START Data to examine
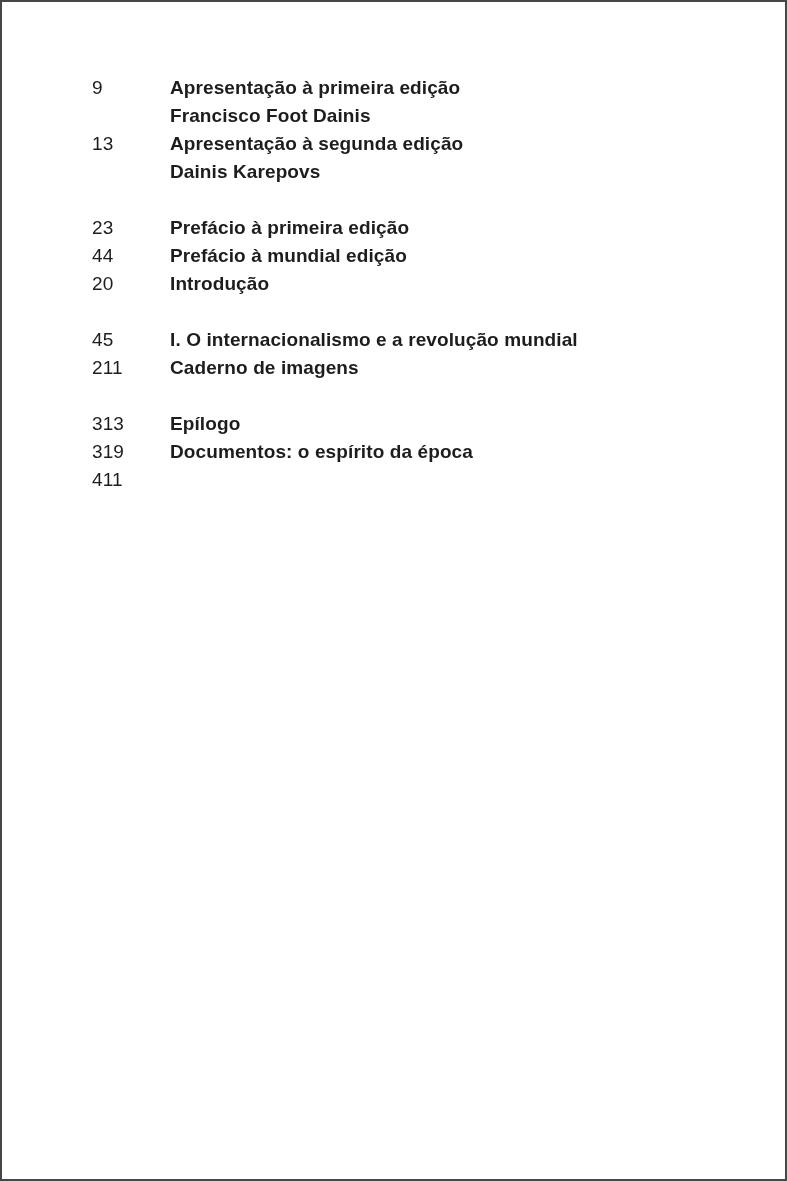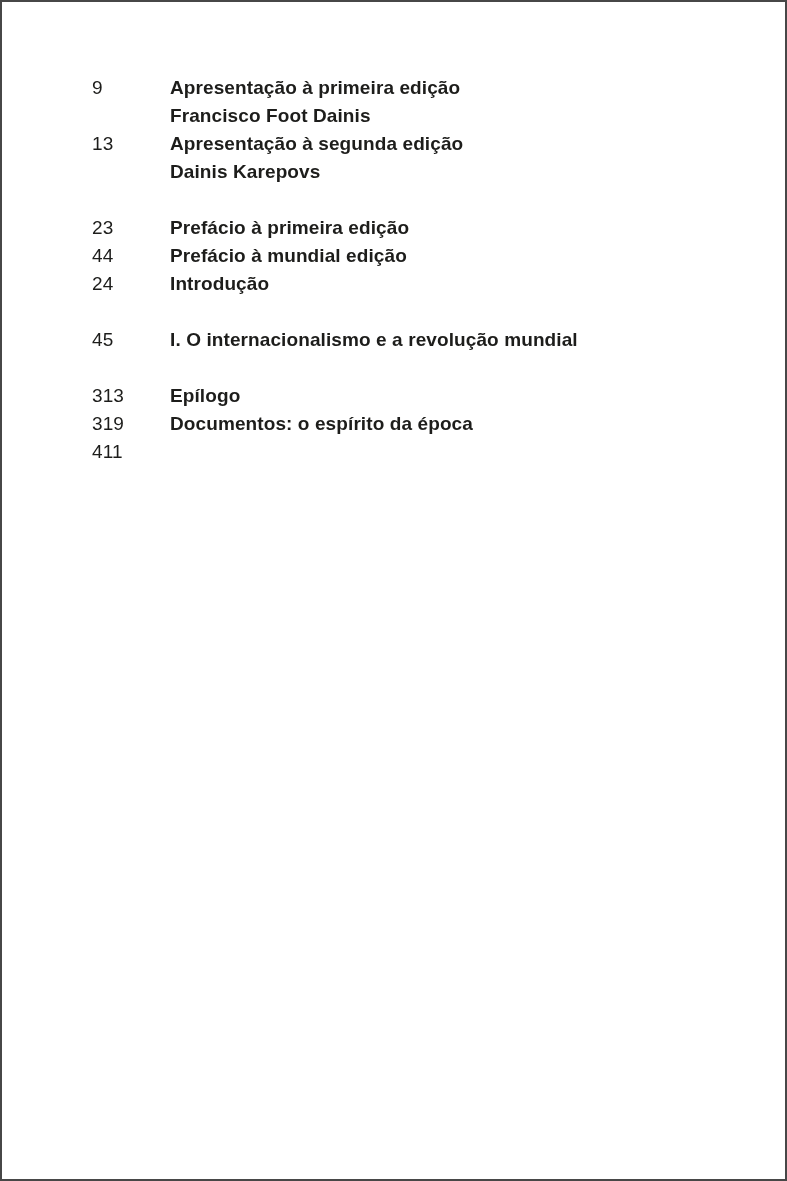--- a/index.html
+++ b/index.html
@@ -92,7 +92,7 @@
   </div>
 
   <div class="entry">
-    <span class="num">24</span>
+    <span class="num">20</span>
     <span class="titles">
       <span class="title">Introdução</span>
 

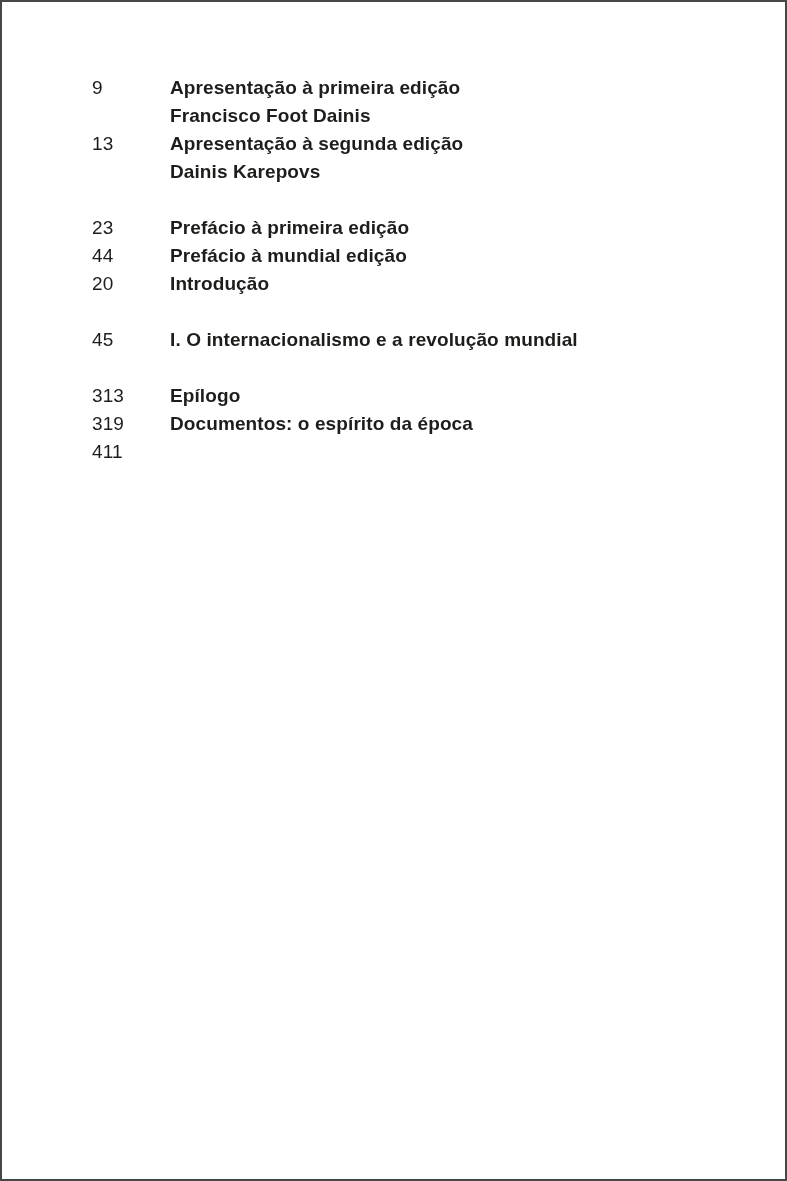--- a/index.html
+++ b/index.html
@@ -109,6 +109,13 @@
   </div>
 
 
+  <div class="entry">
+    <span class="num">211</span>
+    <span class="titles">
+      <span class="title">Caderno de imagens</span>
+
+    </span>
+  </div>
 
 </div>
       <div class="toc-group">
END Data to examine
**Task item**.
Which lines above contain "titles"? Show each of them.

**Completed exercise**.
     <span class="titles">
+    <span class="titles">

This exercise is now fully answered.